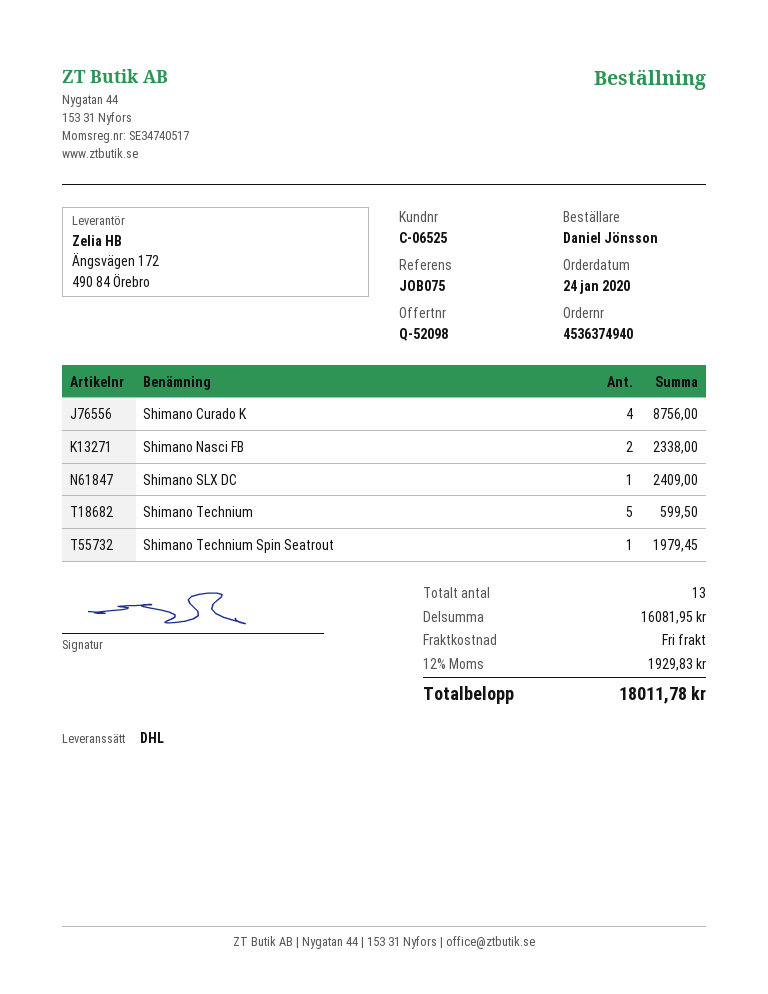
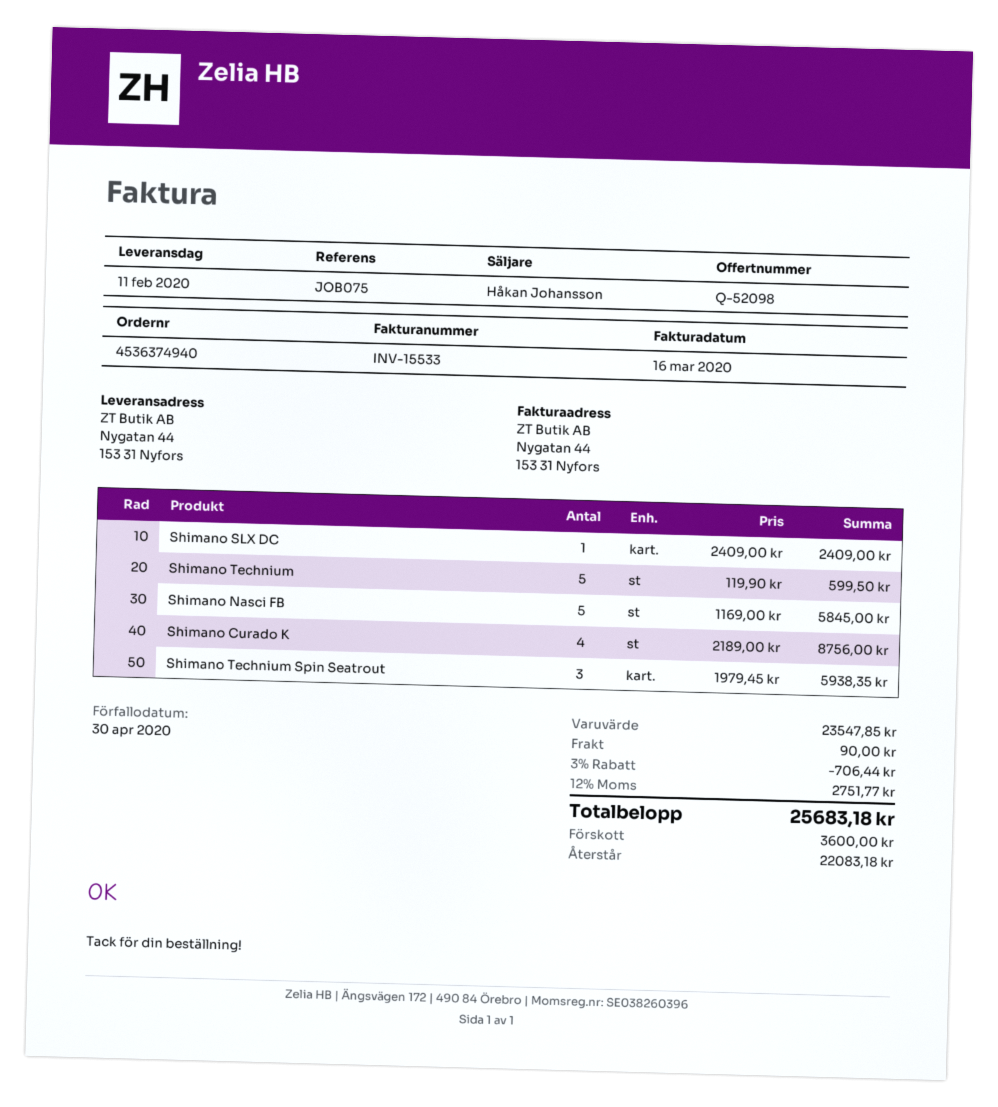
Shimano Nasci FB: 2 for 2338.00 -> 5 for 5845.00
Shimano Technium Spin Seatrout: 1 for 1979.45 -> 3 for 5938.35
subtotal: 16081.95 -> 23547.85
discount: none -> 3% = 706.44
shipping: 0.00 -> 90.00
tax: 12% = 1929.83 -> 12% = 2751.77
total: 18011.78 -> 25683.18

====

▶ [Task to complete]
Where a line of the entries contains "Shimano", report that line.

▶ [Response to this exercise]
Shimano Nasci FB: 2 for 2338.00 -> 5 for 5845.00
Shimano Technium Spin Seatrout: 1 for 1979.45 -> 3 for 5938.35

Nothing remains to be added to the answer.